Rimanere fuori dalle competizioni continentali, del resto, significherebbe diventare meno appetibili per i campioni che il nuovo patron, l’americano Thomas Richard DiBenedetto, ha promesso ai tifosi. La squadra giallorossa se la vedrà contro un Catania finalmente sazio e pago dopo la salvezza ottenuta domenica scorsa. Gli uomini di Simeone, del resto, saranno sostenuti da uno stadio gremito, grazie anche ai prezzi popolari dei biglietti. I tifosi etnei non attendono altro che una prestazione esaltante e vincente, nella speranza che i loro beniamini riescano congedarsi dal proprio pubblico nel migliore dei modi.

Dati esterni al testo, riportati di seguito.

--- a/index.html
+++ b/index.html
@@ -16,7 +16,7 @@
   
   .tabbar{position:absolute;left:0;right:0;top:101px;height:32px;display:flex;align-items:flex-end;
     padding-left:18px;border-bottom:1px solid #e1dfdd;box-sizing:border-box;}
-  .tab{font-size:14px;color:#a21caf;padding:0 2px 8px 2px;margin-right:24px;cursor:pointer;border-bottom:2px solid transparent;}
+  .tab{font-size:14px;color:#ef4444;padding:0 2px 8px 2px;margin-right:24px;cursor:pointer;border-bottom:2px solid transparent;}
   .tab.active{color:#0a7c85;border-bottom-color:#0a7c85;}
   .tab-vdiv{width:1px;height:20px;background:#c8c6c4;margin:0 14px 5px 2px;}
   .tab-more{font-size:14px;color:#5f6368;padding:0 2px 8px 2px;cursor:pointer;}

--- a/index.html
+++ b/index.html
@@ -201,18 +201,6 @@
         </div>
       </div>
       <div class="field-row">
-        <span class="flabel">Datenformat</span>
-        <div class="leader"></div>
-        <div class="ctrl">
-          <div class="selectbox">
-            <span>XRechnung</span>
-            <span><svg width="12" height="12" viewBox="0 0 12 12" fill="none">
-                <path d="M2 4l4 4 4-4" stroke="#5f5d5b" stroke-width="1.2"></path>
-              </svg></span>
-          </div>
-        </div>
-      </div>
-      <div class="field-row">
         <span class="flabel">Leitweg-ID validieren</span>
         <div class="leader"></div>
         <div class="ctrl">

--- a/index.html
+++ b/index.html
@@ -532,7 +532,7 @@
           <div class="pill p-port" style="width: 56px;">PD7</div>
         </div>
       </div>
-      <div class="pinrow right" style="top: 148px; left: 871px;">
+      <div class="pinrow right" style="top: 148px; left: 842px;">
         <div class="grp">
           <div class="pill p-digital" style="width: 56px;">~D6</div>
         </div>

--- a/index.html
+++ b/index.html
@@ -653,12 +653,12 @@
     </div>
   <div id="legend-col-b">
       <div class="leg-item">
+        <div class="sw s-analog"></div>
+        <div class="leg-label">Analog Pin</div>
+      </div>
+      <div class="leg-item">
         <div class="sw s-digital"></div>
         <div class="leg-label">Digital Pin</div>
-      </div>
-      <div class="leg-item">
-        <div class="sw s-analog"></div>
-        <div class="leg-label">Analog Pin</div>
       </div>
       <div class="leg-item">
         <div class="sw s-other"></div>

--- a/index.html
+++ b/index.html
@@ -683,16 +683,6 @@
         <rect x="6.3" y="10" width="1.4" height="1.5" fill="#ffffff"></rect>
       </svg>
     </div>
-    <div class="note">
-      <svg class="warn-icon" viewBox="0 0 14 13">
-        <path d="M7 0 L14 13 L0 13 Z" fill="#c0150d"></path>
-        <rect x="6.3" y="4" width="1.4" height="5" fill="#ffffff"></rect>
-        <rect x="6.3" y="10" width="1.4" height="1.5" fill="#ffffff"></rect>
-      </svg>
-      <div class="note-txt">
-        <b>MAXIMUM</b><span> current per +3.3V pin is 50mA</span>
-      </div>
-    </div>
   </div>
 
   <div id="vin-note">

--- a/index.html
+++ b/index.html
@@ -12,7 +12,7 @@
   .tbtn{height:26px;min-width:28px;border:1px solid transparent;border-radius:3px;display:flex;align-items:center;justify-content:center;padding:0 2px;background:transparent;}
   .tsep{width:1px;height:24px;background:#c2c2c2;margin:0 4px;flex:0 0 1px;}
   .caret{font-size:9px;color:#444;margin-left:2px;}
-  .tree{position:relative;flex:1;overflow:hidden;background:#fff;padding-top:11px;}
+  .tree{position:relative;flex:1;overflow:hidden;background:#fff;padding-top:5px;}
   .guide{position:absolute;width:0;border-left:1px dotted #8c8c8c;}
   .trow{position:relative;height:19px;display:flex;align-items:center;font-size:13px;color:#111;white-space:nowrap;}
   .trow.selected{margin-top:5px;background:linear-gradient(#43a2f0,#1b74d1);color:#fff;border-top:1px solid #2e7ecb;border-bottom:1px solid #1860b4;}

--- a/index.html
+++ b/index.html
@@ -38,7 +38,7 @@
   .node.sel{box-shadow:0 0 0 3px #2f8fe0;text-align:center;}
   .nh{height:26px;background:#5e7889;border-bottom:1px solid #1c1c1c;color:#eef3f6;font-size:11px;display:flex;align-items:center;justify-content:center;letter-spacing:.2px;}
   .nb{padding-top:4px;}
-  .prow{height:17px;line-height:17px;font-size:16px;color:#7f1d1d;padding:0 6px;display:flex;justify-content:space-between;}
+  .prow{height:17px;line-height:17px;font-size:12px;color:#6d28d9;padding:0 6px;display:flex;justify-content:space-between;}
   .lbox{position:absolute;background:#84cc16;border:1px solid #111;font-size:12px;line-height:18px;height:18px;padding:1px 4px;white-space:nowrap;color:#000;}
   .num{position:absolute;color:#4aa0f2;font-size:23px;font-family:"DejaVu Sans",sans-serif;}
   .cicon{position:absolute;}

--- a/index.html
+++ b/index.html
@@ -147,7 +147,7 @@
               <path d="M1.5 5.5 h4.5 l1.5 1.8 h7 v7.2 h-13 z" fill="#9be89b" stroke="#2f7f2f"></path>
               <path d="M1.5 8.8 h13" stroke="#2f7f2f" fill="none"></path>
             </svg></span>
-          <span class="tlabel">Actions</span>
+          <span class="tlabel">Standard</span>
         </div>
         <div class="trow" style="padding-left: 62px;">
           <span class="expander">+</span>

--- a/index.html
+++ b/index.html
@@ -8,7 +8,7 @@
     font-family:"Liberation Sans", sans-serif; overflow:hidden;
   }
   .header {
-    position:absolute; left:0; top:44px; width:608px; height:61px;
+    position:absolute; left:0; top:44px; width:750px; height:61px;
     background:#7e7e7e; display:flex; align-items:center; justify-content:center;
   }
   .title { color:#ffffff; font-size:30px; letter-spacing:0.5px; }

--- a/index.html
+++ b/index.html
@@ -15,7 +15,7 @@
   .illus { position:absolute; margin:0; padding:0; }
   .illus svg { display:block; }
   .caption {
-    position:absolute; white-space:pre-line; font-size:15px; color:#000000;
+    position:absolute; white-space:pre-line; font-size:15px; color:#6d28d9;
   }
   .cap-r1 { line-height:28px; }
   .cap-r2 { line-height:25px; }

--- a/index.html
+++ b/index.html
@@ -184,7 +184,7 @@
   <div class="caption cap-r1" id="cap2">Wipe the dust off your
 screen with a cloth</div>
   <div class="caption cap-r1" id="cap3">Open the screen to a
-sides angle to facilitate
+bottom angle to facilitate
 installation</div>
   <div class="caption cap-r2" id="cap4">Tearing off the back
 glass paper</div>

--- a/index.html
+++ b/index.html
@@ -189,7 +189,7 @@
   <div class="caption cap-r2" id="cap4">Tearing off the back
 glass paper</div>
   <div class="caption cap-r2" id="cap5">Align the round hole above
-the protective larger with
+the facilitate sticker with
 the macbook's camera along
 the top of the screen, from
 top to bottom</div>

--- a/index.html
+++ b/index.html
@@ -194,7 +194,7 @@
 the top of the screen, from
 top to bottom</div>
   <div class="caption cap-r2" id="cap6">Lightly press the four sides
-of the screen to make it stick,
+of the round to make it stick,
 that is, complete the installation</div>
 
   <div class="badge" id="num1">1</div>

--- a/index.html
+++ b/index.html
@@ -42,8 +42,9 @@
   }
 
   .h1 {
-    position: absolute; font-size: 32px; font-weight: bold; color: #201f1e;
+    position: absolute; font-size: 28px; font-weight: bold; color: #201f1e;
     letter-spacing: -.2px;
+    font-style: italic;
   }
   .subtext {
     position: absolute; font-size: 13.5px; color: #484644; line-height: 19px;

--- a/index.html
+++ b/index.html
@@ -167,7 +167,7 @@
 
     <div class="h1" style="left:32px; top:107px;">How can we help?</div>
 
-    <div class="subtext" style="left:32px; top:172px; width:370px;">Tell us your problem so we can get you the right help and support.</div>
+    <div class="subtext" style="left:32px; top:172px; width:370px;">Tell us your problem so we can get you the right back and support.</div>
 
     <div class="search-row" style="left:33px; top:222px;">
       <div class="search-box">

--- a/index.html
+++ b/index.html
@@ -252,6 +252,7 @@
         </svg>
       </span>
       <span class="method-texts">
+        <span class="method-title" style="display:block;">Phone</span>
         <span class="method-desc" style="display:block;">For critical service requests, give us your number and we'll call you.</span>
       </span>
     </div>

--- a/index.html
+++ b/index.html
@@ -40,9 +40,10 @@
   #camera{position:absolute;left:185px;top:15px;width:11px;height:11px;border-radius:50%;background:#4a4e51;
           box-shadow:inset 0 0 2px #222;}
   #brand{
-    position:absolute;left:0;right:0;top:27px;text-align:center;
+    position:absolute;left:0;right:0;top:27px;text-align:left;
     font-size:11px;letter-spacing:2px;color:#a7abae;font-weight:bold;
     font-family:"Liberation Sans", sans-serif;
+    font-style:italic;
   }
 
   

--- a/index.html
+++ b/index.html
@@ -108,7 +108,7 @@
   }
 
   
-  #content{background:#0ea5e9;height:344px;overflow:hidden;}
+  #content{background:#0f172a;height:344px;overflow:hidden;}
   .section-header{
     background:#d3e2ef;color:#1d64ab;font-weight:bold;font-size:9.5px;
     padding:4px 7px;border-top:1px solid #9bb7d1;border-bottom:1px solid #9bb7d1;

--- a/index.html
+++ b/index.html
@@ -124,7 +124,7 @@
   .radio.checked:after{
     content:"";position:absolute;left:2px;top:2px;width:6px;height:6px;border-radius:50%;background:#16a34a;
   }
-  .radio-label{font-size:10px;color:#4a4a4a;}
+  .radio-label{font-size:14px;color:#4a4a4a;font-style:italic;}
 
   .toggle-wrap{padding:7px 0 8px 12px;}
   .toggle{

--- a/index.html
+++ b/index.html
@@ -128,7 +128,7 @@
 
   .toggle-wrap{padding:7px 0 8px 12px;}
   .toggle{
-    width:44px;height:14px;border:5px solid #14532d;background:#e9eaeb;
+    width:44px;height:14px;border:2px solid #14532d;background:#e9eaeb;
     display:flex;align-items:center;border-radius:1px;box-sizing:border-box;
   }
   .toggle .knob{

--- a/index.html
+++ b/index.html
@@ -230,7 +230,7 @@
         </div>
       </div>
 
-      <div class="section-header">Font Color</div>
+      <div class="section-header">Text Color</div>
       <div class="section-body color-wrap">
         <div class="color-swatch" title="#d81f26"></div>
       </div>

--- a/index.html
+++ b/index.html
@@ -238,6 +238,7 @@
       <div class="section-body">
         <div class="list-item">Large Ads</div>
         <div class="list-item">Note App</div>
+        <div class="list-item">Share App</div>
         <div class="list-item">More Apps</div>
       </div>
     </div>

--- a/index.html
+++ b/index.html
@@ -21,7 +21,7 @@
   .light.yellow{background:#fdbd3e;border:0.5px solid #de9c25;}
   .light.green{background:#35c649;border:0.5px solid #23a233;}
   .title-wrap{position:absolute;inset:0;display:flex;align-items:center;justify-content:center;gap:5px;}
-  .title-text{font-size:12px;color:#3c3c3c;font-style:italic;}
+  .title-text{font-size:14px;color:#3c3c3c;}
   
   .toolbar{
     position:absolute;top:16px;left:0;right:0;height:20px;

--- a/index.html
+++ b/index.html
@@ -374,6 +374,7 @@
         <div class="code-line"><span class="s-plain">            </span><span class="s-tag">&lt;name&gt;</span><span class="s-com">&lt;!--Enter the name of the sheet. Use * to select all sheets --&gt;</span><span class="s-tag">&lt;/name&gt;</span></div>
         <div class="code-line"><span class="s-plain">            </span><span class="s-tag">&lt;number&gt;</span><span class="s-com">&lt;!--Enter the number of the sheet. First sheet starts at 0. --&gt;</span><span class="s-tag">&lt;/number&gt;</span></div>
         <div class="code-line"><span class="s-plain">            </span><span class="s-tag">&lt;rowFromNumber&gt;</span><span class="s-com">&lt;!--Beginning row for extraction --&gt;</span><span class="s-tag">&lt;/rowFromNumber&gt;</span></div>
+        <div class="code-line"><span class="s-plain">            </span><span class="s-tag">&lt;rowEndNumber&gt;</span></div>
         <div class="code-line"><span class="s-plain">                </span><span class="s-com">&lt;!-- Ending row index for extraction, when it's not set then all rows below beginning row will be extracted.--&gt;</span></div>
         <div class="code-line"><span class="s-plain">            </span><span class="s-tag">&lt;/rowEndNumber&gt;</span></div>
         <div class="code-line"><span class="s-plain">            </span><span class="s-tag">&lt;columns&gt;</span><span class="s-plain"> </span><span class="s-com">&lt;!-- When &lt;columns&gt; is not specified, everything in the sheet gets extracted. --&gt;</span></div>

La Roma allo stadio Massimino dovrà contare i cocci: infatti, oltre agli infortunati Mexes, Brighi e Pizarro (quest'ultimo ancora in dubbio) mancheranno anche gli squalificati De Rossi e Perrotta. Montella, ancora avvolto dai dubbi sul suo futuro e provato dal dolore alla spalla dopo la caduta in bicicletta, dovrà quindi ancora una volta affidarsi ai giovani: potrebbe, infatti, partire da titolare Greco mentre Caprari e Viviani dovrebbero accomodarsi in panchina.
Ma vediamo, nel dettaglio, la formazione che il tecnico campano sarebbe intenzionato a schierare:
(4-3-2-1) Doni; Cassetti, N. Burdisso, Juan, Riise; Taddei, Greco, Simplicio; Totti, Vucinic; Borriello.